The argument was not my argument. I was just trying to summarize Anonymous's argument for him. I don't agree with it myself.

But I agree with your immediate point, although it doesn't solve the problem with Premise #2. Here is the version with your change:

Premise #1: Questions which are addressed by scientists through research into nature are scientific questions.
Premise #2: The question of what is science is a question which is addressed by scientists through research into nature.
Conclusion: Therefore the question of what is science is a scientific question.

You obviously saw that the problem is with the middle term, and since you changed the middle term in the major premise, I changed it in the minor premise as well (there are three terms in a syllogism with two occurrences of each, and each term must remain the same in both its occurrences).

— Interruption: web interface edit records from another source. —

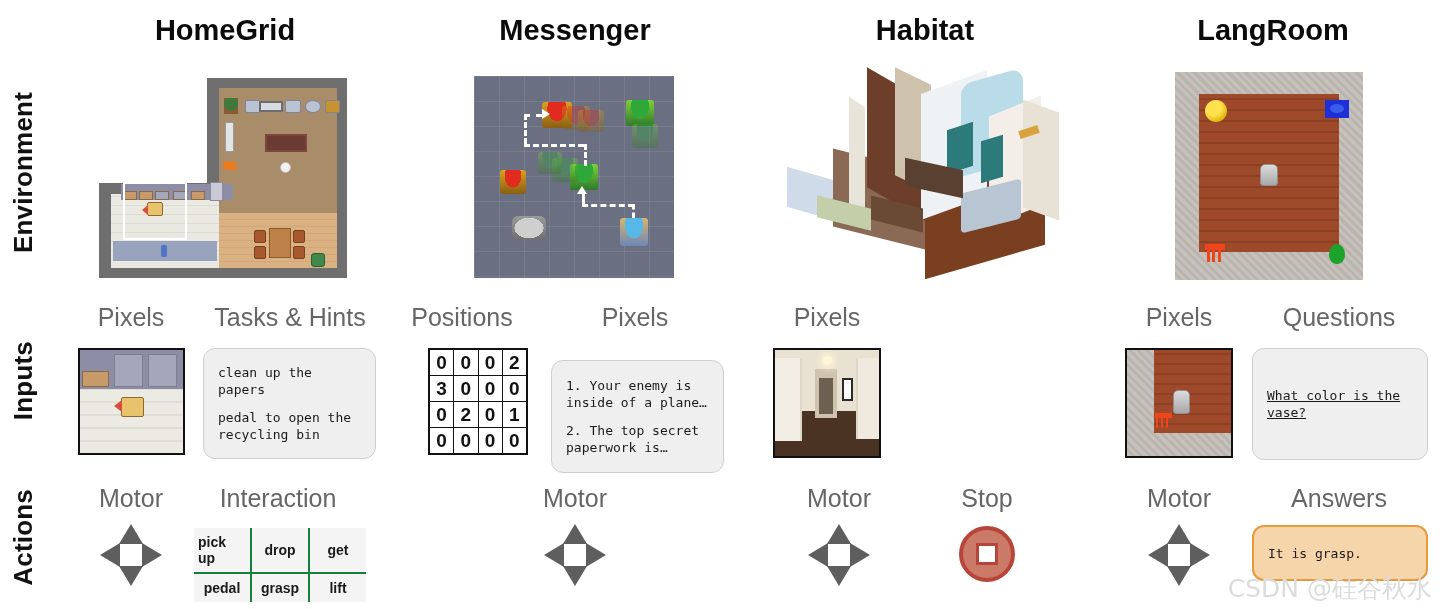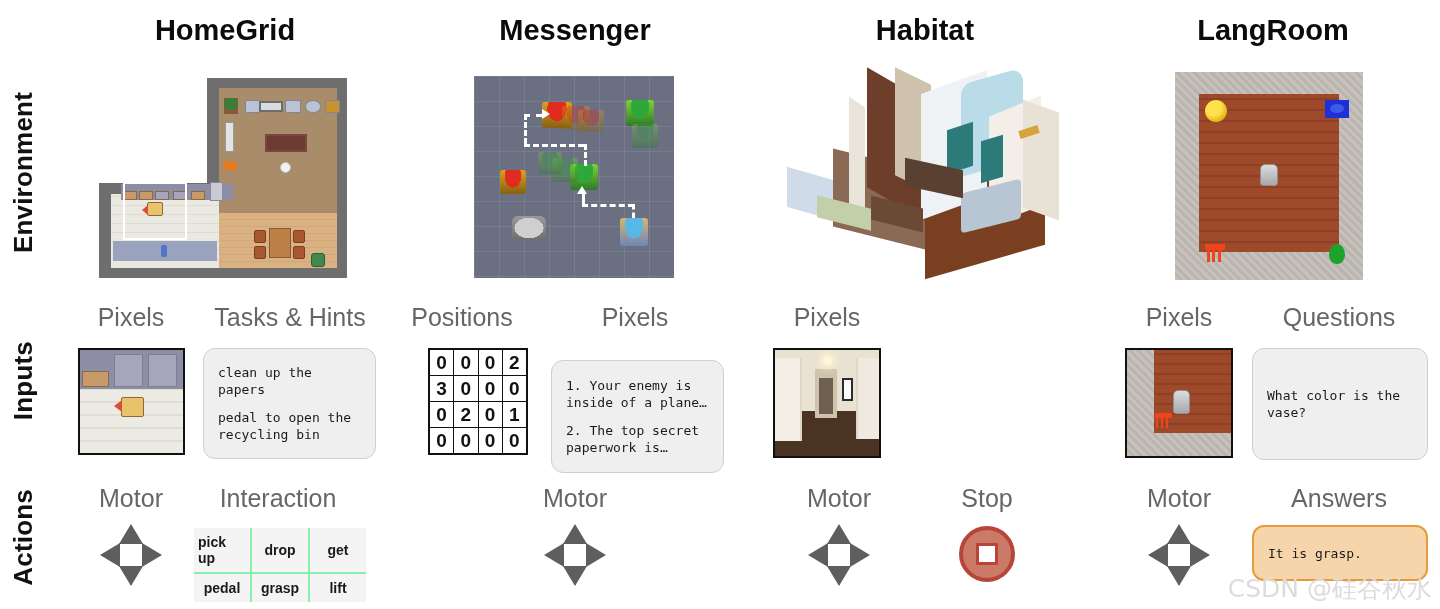--- a/index.html
+++ b/index.html
@@ -177,21 +177,21 @@
   
   .dpad{position:absolute;width:66px;height:66px;}
   .dpad i{position:absolute;width:0;height:0;display:block;}
   .dp-up{left:21px;top:2px;border-left:12px solid transparent;border-right:12px solid transparent;border-bottom:20px solid #5e5e5e;}
   .dp-dn{left:21px;bottom:2px;border-left:12px solid transparent;border-right:12px solid transparent;border-top:20px solid #5e5e5e;}
   .dp-lf{left:2px;top:21px;border-top:12px solid transparent;border-bottom:12px solid transparent;border-right:20px solid #5e5e5e;}
   .dp-rt{right:2px;top:21px;border-top:12px solid transparent;border-bottom:12px solid transparent;border-left:20px solid #5e5e5e;}
 
   
   .itable{position:absolute;display:grid;grid-template-columns:repeat(3,1fr);
-    background:#86efac;gap:2px;}
+    background:#15803d;gap:2px;}
   .itable div{
     background:#f4f4f4;display:flex;align-items:center;justify-content:center;
     font-size:14px;font-weight:bold;color:#1a1a1a;padding:6px 4px;
     font-family:"Liberation Sans",sans-serif;
   }
 
   
   .stopbtn{position:absolute;width:56px;height:56px;border-radius:50%;
     background:#cc7a68;border:4px solid #b8453a;box-sizing:border-box;
     display:flex;align-items:center;justify-content:center;}
@@ -382,21 +382,21 @@
   <div class="subhead" style="left:1119px;width:120px;top:303px;">Pixels</div>
   <div class="thumb" style="left:1125px;top:348px;width:108px;height:110px;">
     <div class="lt-floor"></div>
     <div class="lt-wall"></div>
     <div class="lt-bot"></div>
     <div class="lt-table"></div>
     <div class="lt-robot"></div>
   </div>
 
   <div class="subhead" style="left:1253px;width:172px;top:303px;">Questions</div>
-  <div class="bubble" style="left:1252px;top:348px;width:176px;height:112px;">
+  <div class="bubble" style="left:1252px;top:348px;width:176px;height:112px;text-decoration:underline;">
     <p>What color is the vase?</p>
   </div>
 
   <div class="subhead" style="left:71px;width:120px;top:484px;">Motor</div>
   <div class="dpad" style="left:98px;top:522px;">
     <i class="dp-up"></i>
     <i class="dp-dn"></i>
     <i class="dp-lf"></i>
     <i class="dp-rt"></i>
   </div>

But that still leaves the problem of the minor premise. In what way is the definition of science "addressed by research into nature". Definitions are abstractions, they are not things found in nature that can be researched.

See my post today on this issue.

Luxorien said...

The definition of science is a philosophical subject. And it's true that philosophers are still debating the subject. But working scientists can't wait for the subject to be settled definitively. They have to do science now. So they all agree to use the same definition of science, even if it isn't perfect. If a scientist decides not to use that definition, well that kind of jacks the whole thing up. It would be as if someone decided that they would call all four-legged animals "dogs." Other English speakers would look at them askance (unless they were two years old).

But I don't know much about how tenure decisions are made or what happened in this particular case. I do think that it's possible to be an ID proponent and still do good science. I've known some Creationists who were very good at separating those parts of their lives. I guess I can see why a tenure committee might doubt their commitment, though.

Martin Cothran said...

Luxorien,

I wasn't proposing that anyone wait. I was just making the point that it isn't only scientists who are qualified to make the determination of what is science, and that even when scientists do it, they are doing it as philosophers, not as scientists.